17As we note in Dasgupta et al. (2004), average PM10 concentrations are smaller in our study.

18The correlation coefficient was 0.93 for median PM10 concentrations in cooking and living areas for households where indoor air was monitored with pDR-1000.

19High pollution indoors has been documented in rural households in Tamil Nadu (Balakrishnan et al. 2002; Parikh et al. 2003) and Andhra Pradesh, India (Balakrishnan et al. 2004b).

20Education, in the questionnaire, was a categorical variable: no schooling, less than or equal to 5 years of schooling, 6–10 years of schooling, 11–12 years of schooling, more than 12 years of schooling.

21The indices are constructed from the following equations: Fuel Choice = 258.563 – 45.23 3 * Jute – 106.729 * Kerosene – 112.523 * Lpg/Lng – 155.285 * Piped Natural Gas; Construction Materials/Cooking Location =258.563 + 253.896 * Mud Walls – 124.058 * Mud Walls, Detached Kitchen – 9.887 * Open-Air Kitchen – 37.599 * Detached Kitchen.
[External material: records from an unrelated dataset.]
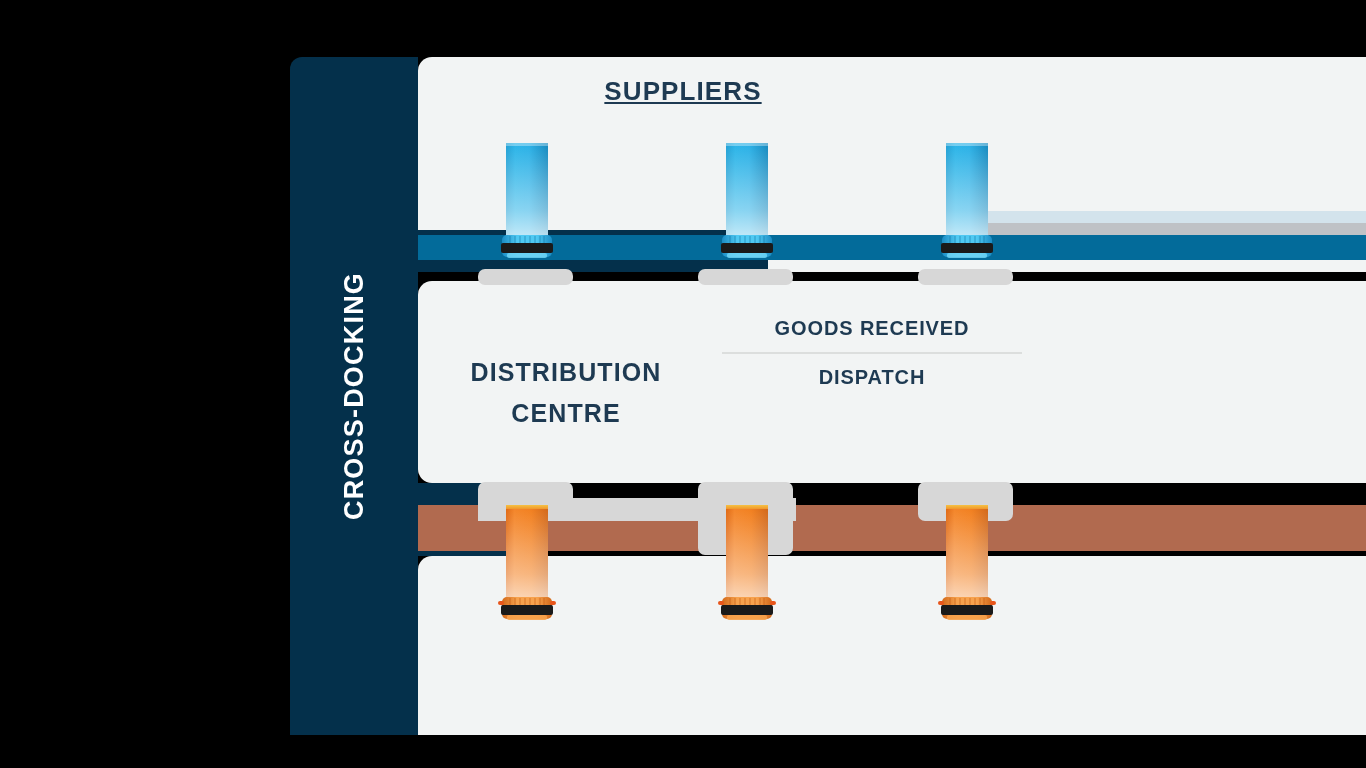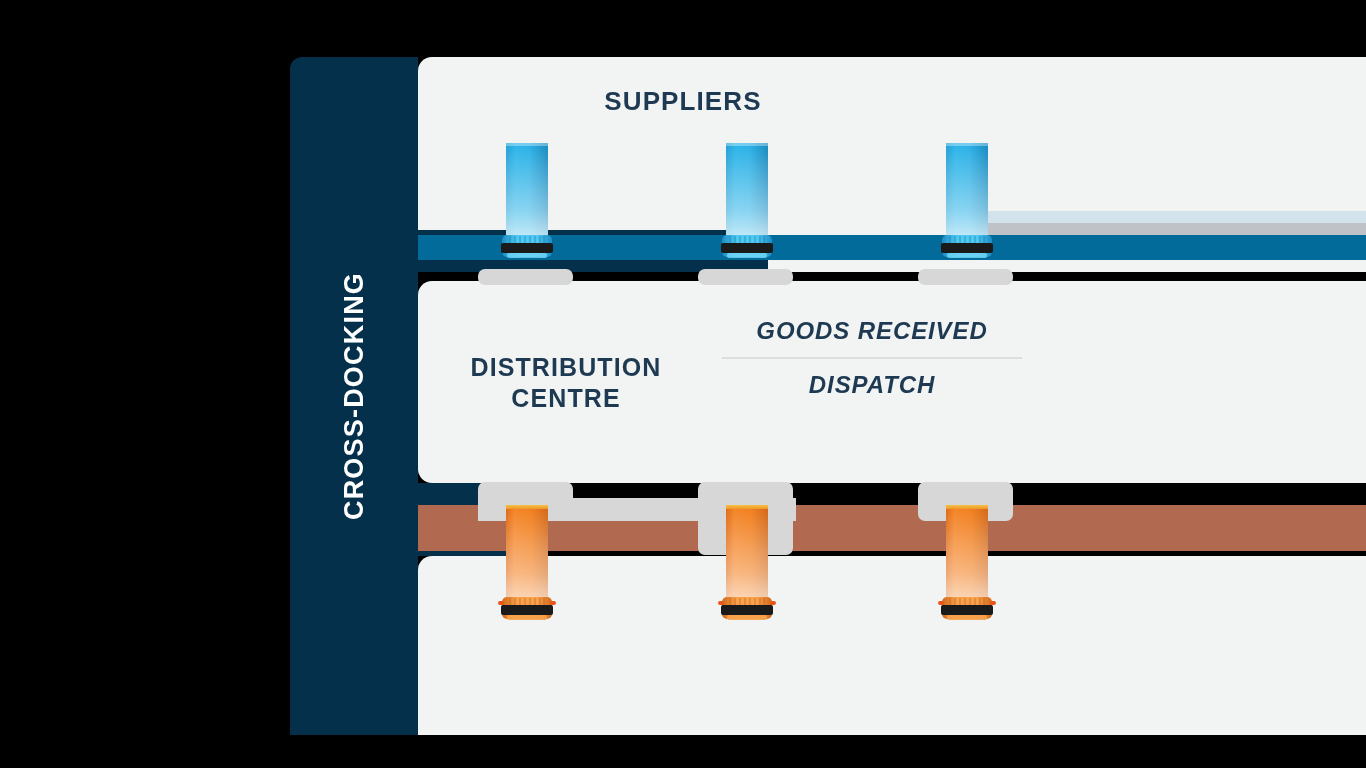--- a/index.html
+++ b/index.html
@@ -140,8 +140,9 @@
     white-space:nowrap;
   }
   .title-suppliers {
-    left:0; top:86px; width:1366px;
+    left:0; top:76px; width:1366px;
     font-size:26px;
+    text-decoration:underline;
   }
   .title-customers {
     left:0; top:652px; width:1366px;

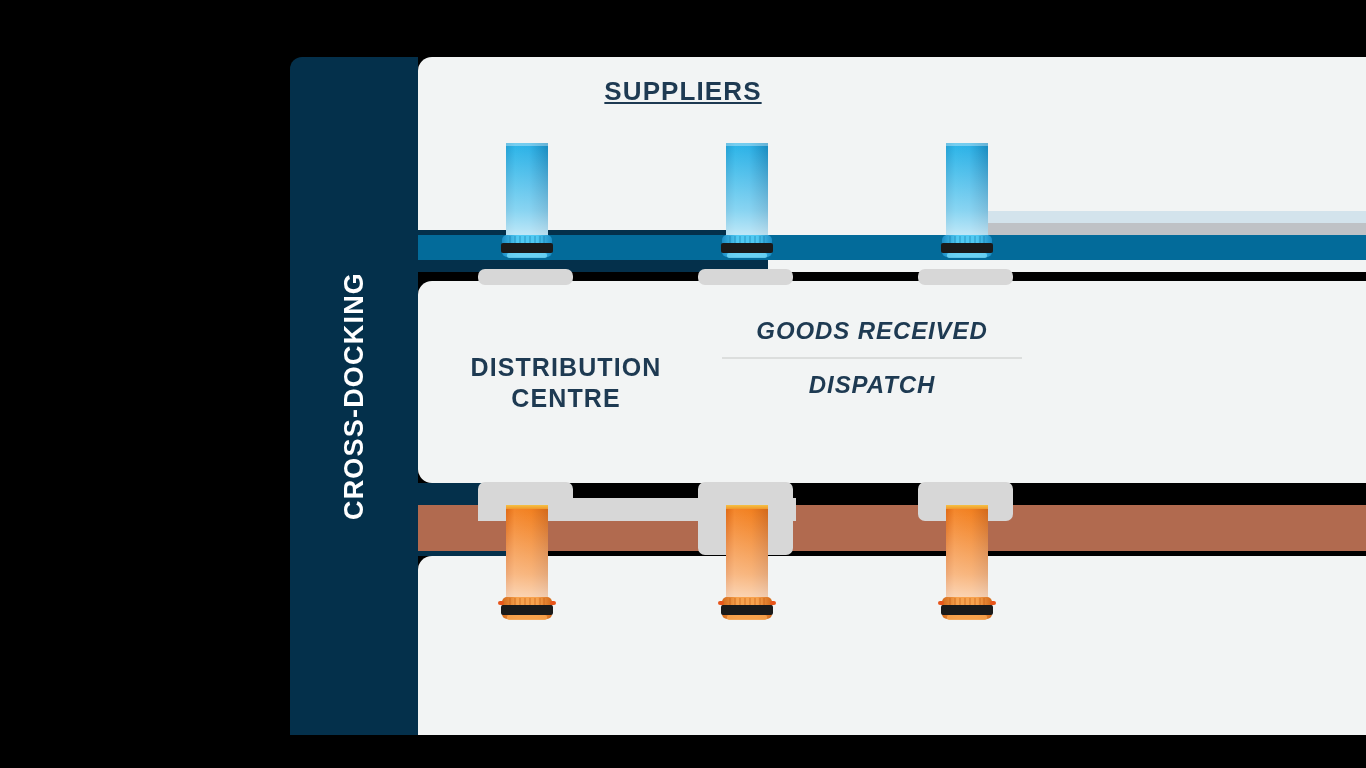--- a/index.html
+++ b/index.html
@@ -165,10 +165,9 @@
   .stage-item {
     color:#1e3a52;
     font-weight:bold;
-    font-size:24px;
+    font-size:20px;
     letter-spacing:0.9px;
     padding:12px 0;
-    font-style:italic;
   }
   .stage-sep {
     height:1px;

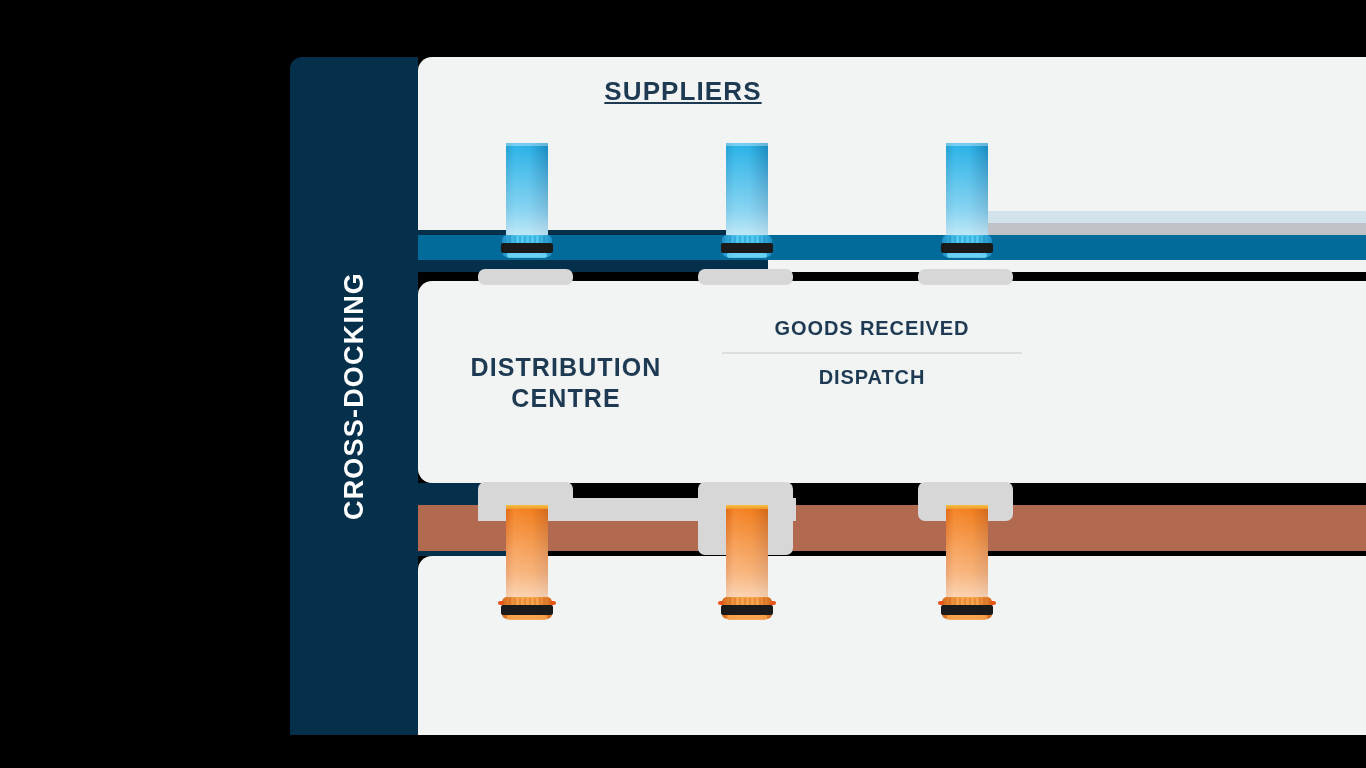--- a/index.html
+++ b/index.html
@@ -151,7 +151,7 @@
   .title-dc {
     left:437px; top:352px; width:258px;
     font-size:25px;
-    line-height:31px;
+    line-height:41px;
     white-space:normal;
   }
The fuel choice index (mean 237.3, s.d. 48.2) and construction materials/cooking location index (mean 266.3, s.d. 87.4) are predicted indoor particulate concentrations, measured in micrograms of PM10 per cubic metre. The constant term in each equation is the average indoor concentration in sample households for all fuels and structural characteristics that are not explicitly controlled for in the regression analysis. The fuel choice equation incorporates the pollution-reducing effects of clean fuels (jute, kerosene, lpg/lng, piped natural gas). The construction materials/cooking location equation incorporates the pollution-increasing effect of mud-wall construction, with a downward adjustment for the mud-wall case when the kitchen is detached, along with pollution-reducing adjustments for open-air and detached kitchens. All explanatory variables in this regression are coded as 0–1 dummy variables.